* Work item
Below are the records. Gather each line that holds "running".

Task data Block Start

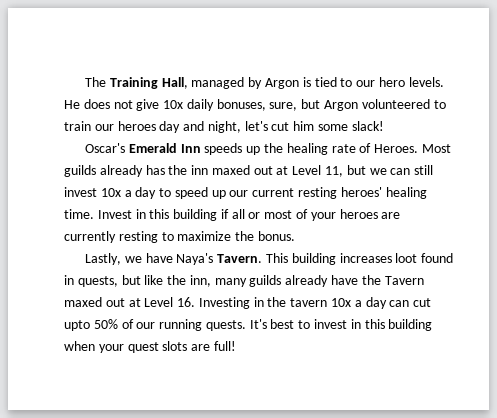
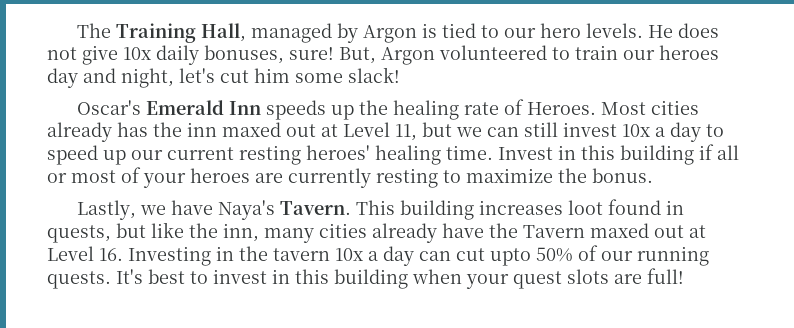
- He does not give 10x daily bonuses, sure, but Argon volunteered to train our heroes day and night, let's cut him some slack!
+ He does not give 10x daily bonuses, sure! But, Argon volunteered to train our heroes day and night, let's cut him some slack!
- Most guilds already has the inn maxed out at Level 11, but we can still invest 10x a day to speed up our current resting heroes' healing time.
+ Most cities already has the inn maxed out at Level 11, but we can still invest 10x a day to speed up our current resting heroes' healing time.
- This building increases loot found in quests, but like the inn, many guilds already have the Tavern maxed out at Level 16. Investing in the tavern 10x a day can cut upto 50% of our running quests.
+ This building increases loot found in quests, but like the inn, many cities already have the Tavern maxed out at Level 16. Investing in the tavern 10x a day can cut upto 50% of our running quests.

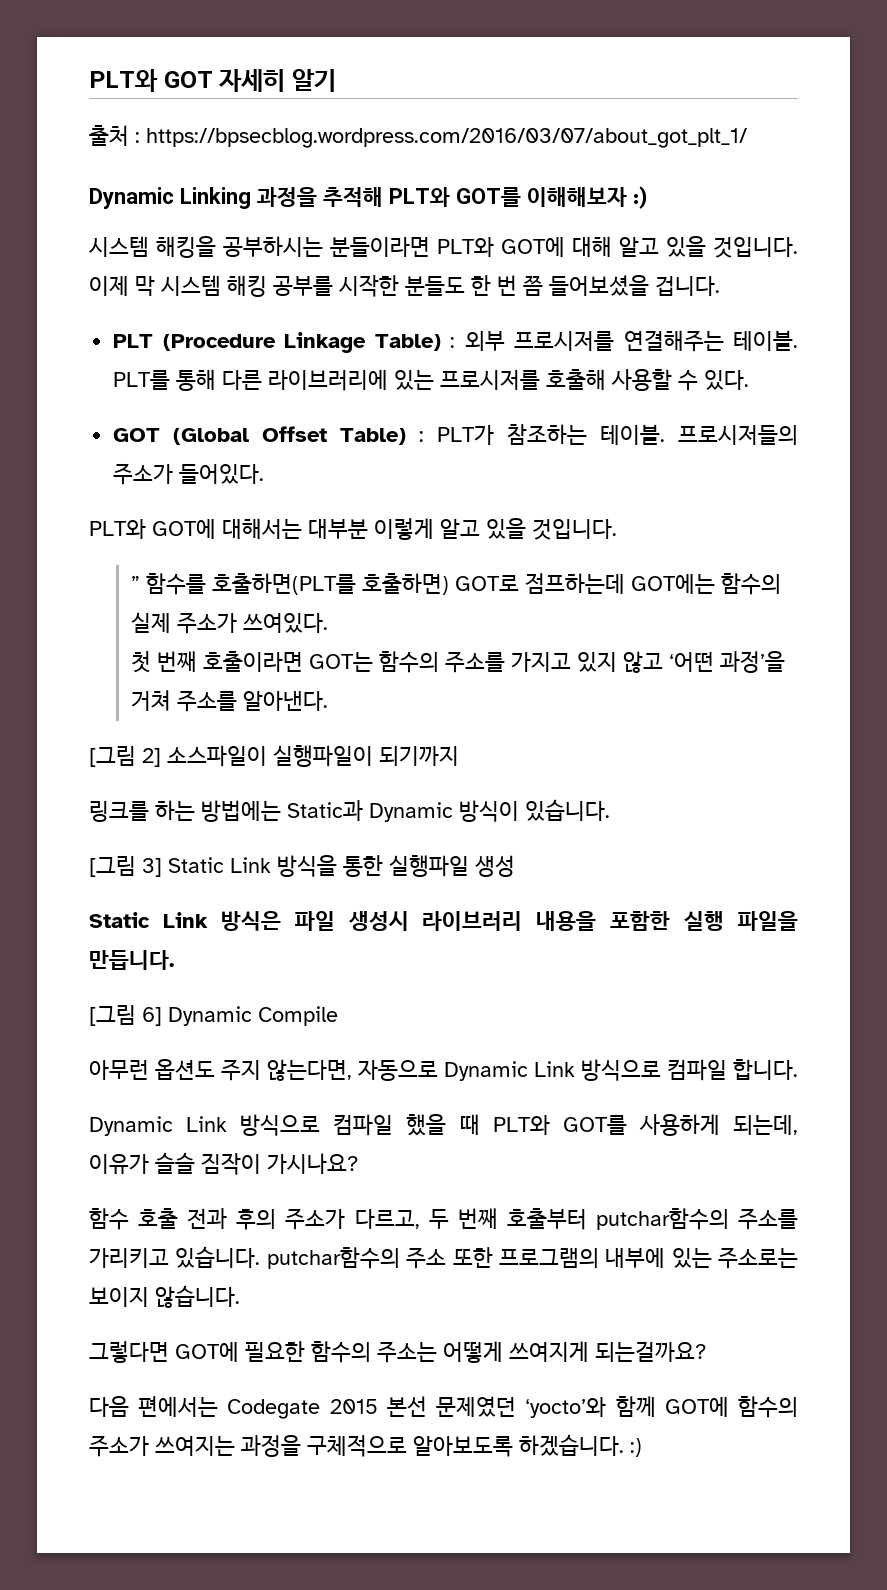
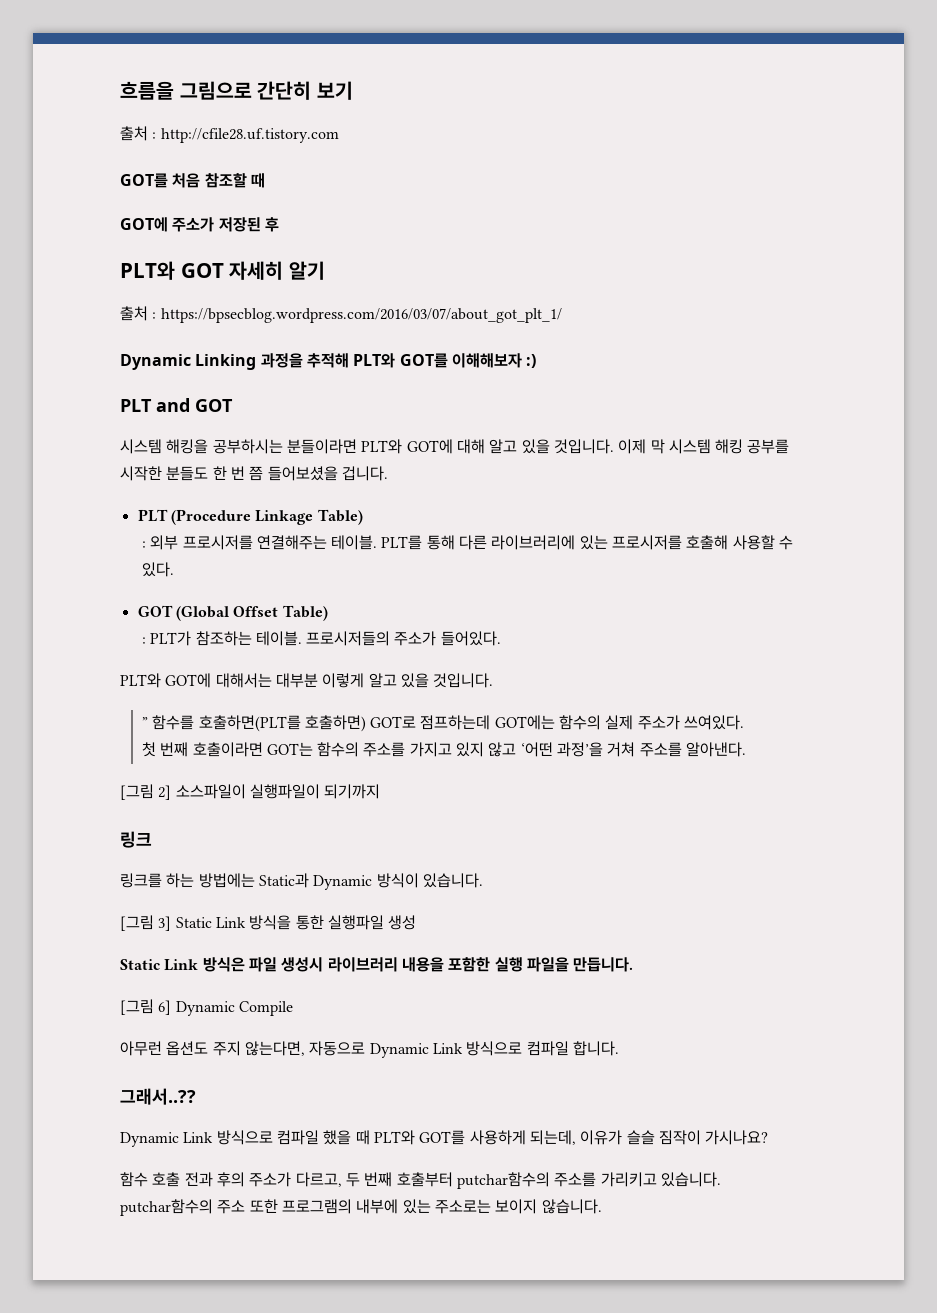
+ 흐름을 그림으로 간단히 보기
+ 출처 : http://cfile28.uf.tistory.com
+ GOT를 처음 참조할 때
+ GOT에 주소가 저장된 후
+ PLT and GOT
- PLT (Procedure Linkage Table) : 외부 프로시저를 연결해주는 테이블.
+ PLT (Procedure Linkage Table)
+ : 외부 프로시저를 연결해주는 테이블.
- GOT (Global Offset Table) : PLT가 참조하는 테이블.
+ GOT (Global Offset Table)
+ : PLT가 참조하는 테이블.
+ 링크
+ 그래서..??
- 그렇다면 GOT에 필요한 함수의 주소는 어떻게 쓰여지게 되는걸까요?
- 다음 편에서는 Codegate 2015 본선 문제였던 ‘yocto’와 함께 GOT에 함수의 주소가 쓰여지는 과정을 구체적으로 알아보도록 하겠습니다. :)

Task data Block End
Task data Block Start

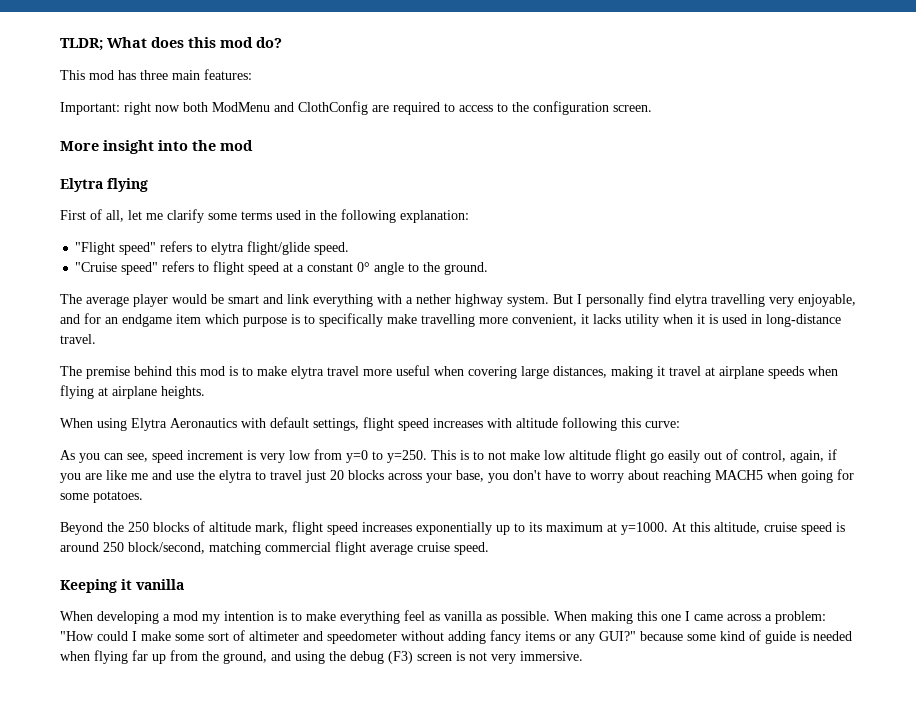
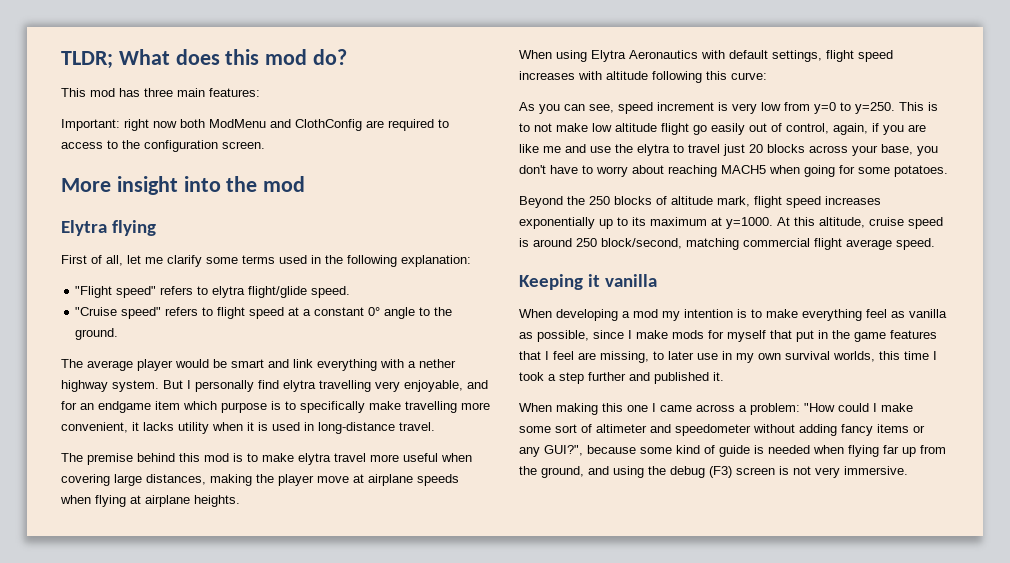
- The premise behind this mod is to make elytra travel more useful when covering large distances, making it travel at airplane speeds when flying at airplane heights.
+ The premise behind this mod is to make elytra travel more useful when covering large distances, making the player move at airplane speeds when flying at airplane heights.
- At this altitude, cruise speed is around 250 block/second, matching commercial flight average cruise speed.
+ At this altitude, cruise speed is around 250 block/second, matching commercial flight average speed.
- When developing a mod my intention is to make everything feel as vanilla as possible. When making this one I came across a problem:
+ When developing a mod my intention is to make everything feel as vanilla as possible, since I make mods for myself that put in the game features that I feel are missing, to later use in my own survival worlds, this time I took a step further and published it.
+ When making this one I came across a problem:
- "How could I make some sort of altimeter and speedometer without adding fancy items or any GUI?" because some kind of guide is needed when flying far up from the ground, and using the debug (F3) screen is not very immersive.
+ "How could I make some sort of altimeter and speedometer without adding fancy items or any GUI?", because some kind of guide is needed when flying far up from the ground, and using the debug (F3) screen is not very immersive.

Task data Block End
Task data Block Start

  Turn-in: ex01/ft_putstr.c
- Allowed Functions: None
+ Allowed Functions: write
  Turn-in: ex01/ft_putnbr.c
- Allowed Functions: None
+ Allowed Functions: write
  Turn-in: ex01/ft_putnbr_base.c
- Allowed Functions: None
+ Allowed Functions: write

Task data Block End

* Answer to the problem
- This building increases loot found in quests, but like the inn, many guilds already have the Tavern maxed out at Level 16. Investing in the tavern 10x a day can cut upto 50% of our running quests.
+ This building increases loot found in quests, but like the inn, many cities already have the Tavern maxed out at Level 16. Investing in the tavern 10x a day can cut upto 50% of our running quests.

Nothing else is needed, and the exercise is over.